— EXERCISE PROMPT —
Only the pictures are dropped. Restate each line below word for word.

— EXTRACTED MATERIAL —

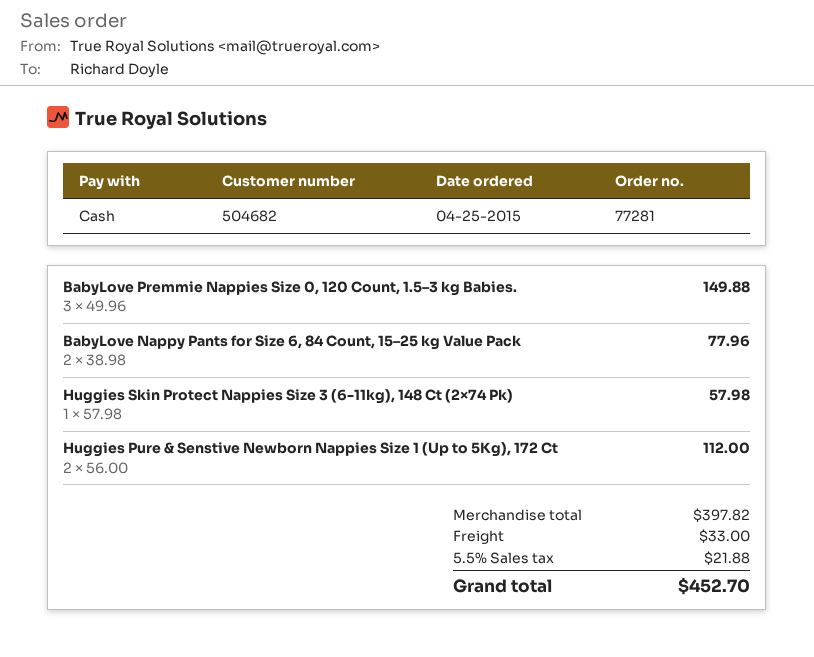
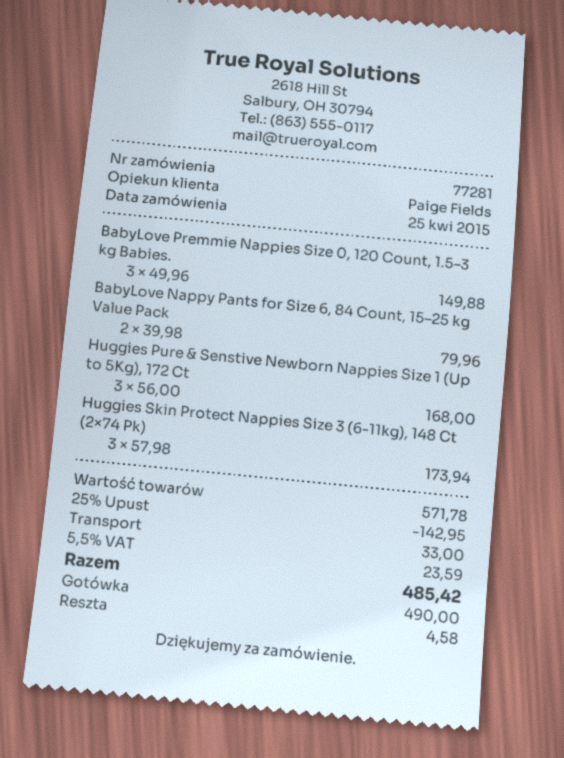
BabyLove Nappy Pants for Size 6, 84 Count, 15–25 kg Value Pack: 2 x 38.98 = 77.96 -> 2 x 39.98 = 79.96
Huggies Skin Protect Nappies Size 3 (6-11kg), 148 Ct (2×74 Pk): 1 x 57.98 = 57.98 -> 3 x 57.98 = 173.94
Huggies Pure & Senstive Newborn Nappies Size 1 (Up to 5Kg), 172 Ct: 2 x 56.00 = 112.00 -> 3 x 56.00 = 168.00
subtotal: 397.82 -> 571.78
discount: none -> 25% = 142.95
tax: 5.5% = 21.88 -> 5.5% = 23.59
total: 452.70 -> 485.42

— EXERCISE ANSWER —
BabyLove Nappy Pants for Size 6, 84 Count, 15–25 kg Value Pack: 2 x 38.98 = 77.96 -> 2 x 39.98 = 79.96
Huggies Skin Protect Nappies Size 3 (6-11kg), 148 Ct (2×74 Pk): 1 x 57.98 = 57.98 -> 3 x 57.98 = 173.94
Huggies Pure & Senstive Newborn Nappies Size 1 (Up to 5Kg), 172 Ct: 2 x 56.00 = 112.00 -> 3 x 56.00 = 168.00
subtotal: 397.82 -> 571.78
discount: none -> 25% = 142.95
tax: 5.5% = 21.88 -> 5.5% = 23.59
total: 452.70 -> 485.42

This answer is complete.